UMass Machine Learning and Friends Lunch | Main / Representation Reasoning And Never-Ending Learning For Scene Understanding

Abstract

One of the long-term goals of my research is to build vision systems that develop deep understanding of the visual world from images and videos. In this talk, I will discuss systems that can not only do categorization but can also extract the physical and function meaning of objects. Specifically, I will first talk about a new mid-level representation that is based on visual primitives that are both discriminative and geometrically/semantically informative. I will show how these primitives can be automatically discovered from large amounts of visual data.

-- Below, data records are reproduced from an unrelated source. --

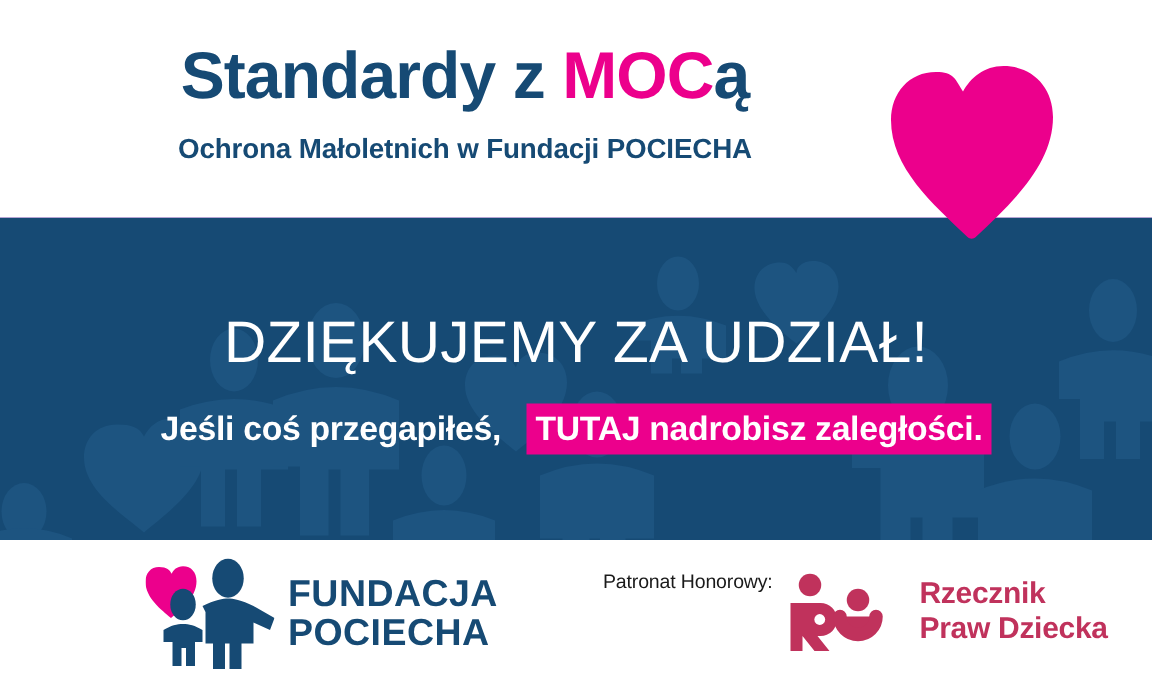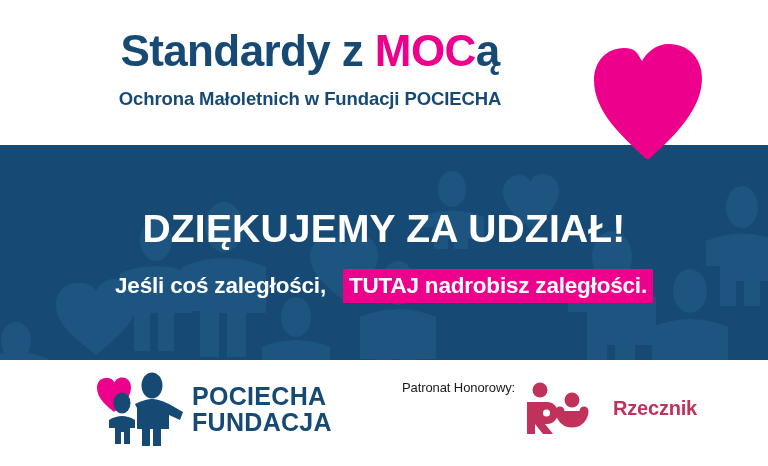"DZIĘKUJEMY ZA UDZIAŁ!" .band-line1 { font-weight: bold -> normal }
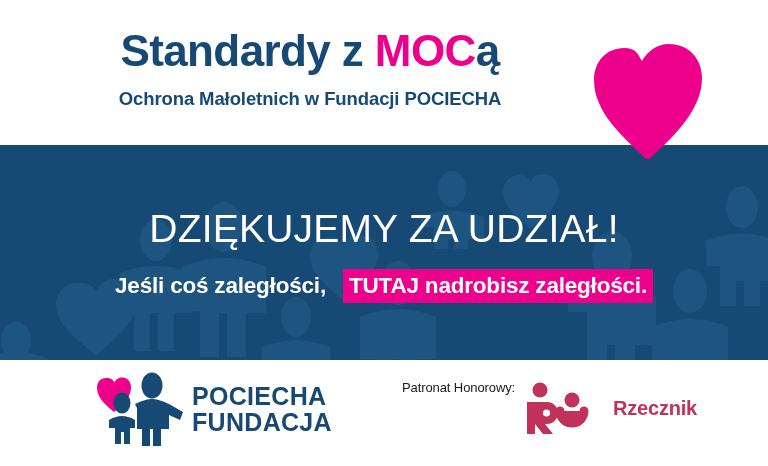"Jeśli coś zaległości," span { text: zaległości -> przegapiłeś }
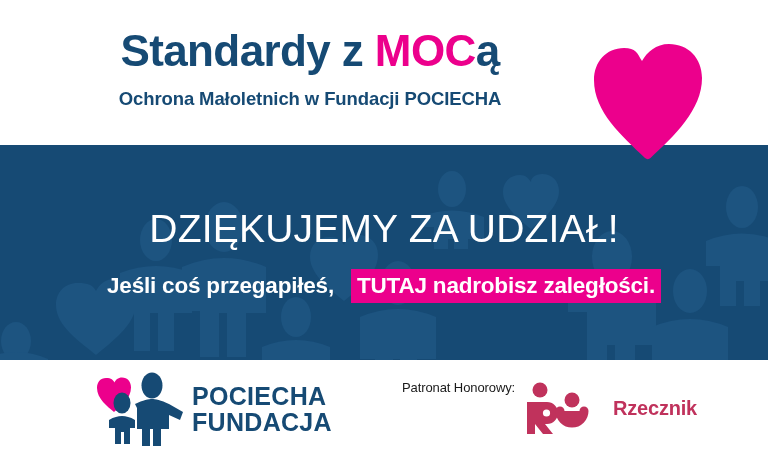"POCIECHA" div { order: before "FUNDACJA" -> after "FUNDACJA" }
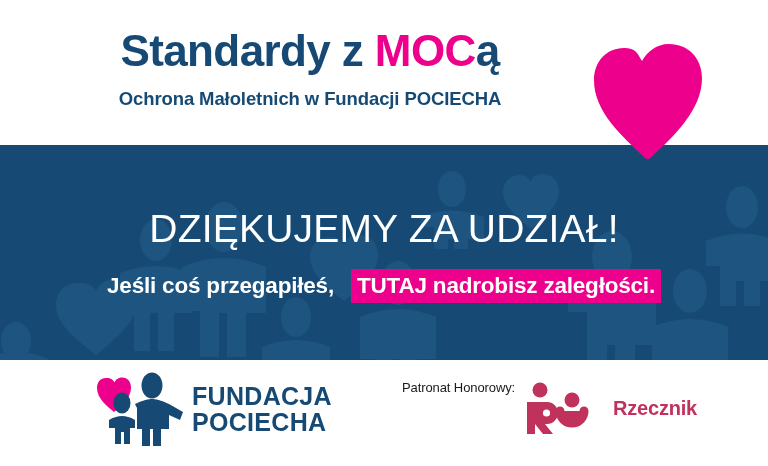"Praw Dziecka" div { html: none -> <div>Praw Dziecka</div> }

Next, I will talk about reasoning approaches which use primitives to build a global and coherent understanding of an image. These reasoning approaches are based on physical, functional and causal relationships between the different elements in the scene. Finally, I will give a brief demo of our new work on NEIL (Never Ending Image Learner). NEIL is a computer program that runs 24 hours per day and 7 days per week to automatically extract visual knowledge from images downloaded from the Internet. Since its birth, NEIL has been running for 400K CPU hours (4 months). During this period, NEIL has labeled more than half a million images and learned 1800 common sense relationships.

Bio

Abhinav Gupta is an Assistant Research Professor at the Robotics Institute, Carnegie Mellon University. Prior to this, he was a postdoctoral fellow at CMU working with Alexei Efros and Martial Hebert. His research is in the area of computer vision, and its applications to robotics and computer graphics. He is particularly interested in building vision systems that develop a deep understanding of the visual world from images and videos. His research has focused on exploiting big visual data for developing visual representation, reasoning and learning common sense knowledge. His other research interests include exploiting relationship between language and vision, semantic image parsing, and exemplar-based models for recognition. Abhinav received his PhD in 2009 from the University of Maryland under Prof. Larry Davis. His dissertation was also nominated for the ACM Doctoral Dissertation Award by the University of Maryland. Abhinav is a recipient of the University of Maryland Dean's Fellowship Award (2004), Google Faculty Research Award (2012), Bosch Faculty Award (2013) and the ECCV Best Paper Runner-up Award (2010).